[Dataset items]
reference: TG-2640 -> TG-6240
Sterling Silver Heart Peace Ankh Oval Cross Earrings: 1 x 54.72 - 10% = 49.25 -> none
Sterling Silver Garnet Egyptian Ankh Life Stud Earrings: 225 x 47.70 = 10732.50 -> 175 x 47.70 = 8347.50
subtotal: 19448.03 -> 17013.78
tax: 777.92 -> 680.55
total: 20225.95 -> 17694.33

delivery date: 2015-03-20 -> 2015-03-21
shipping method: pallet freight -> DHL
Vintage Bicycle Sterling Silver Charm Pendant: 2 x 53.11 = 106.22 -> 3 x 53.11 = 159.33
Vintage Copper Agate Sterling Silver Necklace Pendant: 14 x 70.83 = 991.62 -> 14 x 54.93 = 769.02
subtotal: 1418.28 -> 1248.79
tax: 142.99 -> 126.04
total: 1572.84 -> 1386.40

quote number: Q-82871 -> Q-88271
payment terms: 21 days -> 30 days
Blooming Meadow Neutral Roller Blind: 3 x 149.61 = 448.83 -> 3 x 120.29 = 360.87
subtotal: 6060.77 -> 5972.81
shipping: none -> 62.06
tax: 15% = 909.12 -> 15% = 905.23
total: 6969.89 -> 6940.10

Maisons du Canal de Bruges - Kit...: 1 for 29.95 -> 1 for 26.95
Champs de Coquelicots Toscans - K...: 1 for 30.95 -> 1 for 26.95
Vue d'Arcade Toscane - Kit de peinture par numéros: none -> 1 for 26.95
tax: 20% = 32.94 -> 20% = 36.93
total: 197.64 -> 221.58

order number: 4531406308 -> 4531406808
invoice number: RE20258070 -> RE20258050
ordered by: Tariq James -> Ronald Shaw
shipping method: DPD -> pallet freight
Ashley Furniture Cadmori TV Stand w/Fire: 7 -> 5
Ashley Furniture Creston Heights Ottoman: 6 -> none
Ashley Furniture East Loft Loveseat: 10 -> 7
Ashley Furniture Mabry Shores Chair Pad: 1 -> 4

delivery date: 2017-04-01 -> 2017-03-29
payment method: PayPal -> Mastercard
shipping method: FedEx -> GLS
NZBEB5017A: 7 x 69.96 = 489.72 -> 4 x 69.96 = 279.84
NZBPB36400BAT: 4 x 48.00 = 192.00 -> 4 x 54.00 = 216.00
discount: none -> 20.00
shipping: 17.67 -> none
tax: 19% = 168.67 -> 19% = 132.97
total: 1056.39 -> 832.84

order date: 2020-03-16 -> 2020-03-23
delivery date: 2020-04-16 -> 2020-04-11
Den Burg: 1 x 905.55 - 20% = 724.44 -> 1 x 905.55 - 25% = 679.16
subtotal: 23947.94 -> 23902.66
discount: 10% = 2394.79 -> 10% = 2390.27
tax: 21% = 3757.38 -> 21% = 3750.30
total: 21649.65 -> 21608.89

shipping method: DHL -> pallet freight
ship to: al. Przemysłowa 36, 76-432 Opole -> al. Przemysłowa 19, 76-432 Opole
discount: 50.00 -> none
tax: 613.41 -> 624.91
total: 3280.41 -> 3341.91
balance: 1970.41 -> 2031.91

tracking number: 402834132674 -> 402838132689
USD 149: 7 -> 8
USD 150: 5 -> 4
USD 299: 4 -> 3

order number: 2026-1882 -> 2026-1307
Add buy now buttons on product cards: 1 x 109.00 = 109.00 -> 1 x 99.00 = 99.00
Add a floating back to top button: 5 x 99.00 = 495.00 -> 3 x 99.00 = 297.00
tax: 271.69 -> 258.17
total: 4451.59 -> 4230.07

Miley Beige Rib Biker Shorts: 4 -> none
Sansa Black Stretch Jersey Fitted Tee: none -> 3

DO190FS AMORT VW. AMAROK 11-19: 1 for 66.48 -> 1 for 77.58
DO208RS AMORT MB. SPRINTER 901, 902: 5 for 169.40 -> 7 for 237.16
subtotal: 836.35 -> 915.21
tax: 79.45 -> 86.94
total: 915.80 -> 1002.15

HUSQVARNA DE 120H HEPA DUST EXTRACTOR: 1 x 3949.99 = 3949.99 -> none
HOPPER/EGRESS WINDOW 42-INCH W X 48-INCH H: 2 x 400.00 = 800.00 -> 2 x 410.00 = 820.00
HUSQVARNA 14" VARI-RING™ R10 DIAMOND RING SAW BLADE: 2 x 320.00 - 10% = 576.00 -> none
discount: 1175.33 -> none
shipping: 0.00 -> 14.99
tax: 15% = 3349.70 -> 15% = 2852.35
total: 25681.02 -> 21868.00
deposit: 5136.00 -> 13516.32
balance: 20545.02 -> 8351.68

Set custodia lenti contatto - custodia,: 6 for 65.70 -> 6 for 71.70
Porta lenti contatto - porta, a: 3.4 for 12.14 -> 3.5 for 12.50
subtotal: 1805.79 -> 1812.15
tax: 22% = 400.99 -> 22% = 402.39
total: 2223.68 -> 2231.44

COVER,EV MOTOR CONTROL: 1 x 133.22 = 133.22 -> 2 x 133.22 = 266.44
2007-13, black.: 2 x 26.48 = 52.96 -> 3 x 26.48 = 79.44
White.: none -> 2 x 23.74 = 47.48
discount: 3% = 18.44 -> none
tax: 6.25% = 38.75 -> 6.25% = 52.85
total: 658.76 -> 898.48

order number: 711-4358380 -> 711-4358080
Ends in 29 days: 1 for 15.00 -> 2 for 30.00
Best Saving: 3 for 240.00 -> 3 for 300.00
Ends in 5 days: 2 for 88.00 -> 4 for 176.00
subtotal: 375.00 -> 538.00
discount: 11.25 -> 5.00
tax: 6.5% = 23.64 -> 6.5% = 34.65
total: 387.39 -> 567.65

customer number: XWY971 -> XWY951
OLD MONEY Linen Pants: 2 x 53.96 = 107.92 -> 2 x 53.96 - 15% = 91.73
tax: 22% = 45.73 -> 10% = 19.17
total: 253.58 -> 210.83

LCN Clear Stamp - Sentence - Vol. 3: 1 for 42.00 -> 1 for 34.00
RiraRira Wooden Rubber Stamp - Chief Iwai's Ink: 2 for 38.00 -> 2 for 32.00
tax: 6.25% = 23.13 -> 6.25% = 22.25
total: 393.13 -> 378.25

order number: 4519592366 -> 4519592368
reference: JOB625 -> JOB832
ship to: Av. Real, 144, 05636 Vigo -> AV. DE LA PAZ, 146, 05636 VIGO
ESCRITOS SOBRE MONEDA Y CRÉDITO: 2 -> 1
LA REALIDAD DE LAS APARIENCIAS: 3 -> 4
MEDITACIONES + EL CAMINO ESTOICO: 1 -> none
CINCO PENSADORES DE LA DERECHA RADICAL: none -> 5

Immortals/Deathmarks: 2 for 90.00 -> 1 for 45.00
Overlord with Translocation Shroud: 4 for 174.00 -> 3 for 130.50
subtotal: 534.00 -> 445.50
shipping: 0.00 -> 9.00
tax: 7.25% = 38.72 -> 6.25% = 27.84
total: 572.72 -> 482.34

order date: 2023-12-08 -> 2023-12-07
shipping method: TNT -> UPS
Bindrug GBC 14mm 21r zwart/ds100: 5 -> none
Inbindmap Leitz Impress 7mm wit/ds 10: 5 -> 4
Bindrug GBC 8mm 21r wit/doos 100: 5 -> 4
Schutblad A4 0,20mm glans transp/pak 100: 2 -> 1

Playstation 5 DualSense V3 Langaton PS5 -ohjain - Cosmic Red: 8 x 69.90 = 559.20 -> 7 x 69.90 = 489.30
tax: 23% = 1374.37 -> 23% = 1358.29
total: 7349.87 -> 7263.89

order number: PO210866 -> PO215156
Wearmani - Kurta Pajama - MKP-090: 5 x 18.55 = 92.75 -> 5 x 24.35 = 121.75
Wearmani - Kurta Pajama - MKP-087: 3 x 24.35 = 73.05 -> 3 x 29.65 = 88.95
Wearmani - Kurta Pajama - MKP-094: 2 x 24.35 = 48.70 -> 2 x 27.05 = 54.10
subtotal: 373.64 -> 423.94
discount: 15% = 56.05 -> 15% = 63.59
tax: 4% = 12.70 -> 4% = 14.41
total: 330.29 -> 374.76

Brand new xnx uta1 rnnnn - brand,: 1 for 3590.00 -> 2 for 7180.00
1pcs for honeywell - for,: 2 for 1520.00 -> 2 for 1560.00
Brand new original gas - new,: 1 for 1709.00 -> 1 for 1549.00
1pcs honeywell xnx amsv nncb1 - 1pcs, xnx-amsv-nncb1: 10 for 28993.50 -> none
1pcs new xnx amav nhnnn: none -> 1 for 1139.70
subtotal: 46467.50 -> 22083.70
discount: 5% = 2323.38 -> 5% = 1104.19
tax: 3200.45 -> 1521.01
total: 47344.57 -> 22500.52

◆ Problem description: Print from the line containing "Bindrug GBC 8mm 21r wit/doos 100: 5 -> 4" to the last line above, exactly as written.

◆ Answer to this problem:
Bindrug GBC 8mm 21r wit/doos 100: 5 -> 4
Schutblad A4 0,20mm glans transp/pak 100: 2 -> 1

Playstation 5 DualSense V3 Langaton PS5 -ohjain - Cosmic Red: 8 x 69.90 = 559.20 -> 7 x 69.90 = 489.30
tax: 23% = 1374.37 -> 23% = 1358.29
total: 7349.87 -> 7263.89

order number: PO210866 -> PO215156
Wearmani - Kurta Pajama - MKP-090: 5 x 18.55 = 92.75 -> 5 x 24.35 = 121.75
Wearmani - Kurta Pajama - MKP-087: 3 x 24.35 = 73.05 -> 3 x 29.65 = 88.95
Wearmani - Kurta Pajama - MKP-094: 2 x 24.35 = 48.70 -> 2 x 27.05 = 54.10
subtotal: 373.64 -> 423.94
discount: 15% = 56.05 -> 15% = 63.59
tax: 4% = 12.70 -> 4% = 14.41
total: 330.29 -> 374.76

Brand new xnx uta1 rnnnn - brand,: 1 for 3590.00 -> 2 for 7180.00
1pcs for honeywell - for,: 2 for 1520.00 -> 2 for 1560.00
Brand new original gas - new,: 1 for 1709.00 -> 1 for 1549.00
1pcs honeywell xnx amsv nncb1 - 1pcs, xnx-amsv-nncb1: 10 for 28993.50 -> none
1pcs new xnx amav nhnnn: none -> 1 for 1139.70
subtotal: 46467.50 -> 22083.70
discount: 5% = 2323.38 -> 5% = 1104.19
tax: 3200.45 -> 1521.01
total: 47344.57 -> 22500.52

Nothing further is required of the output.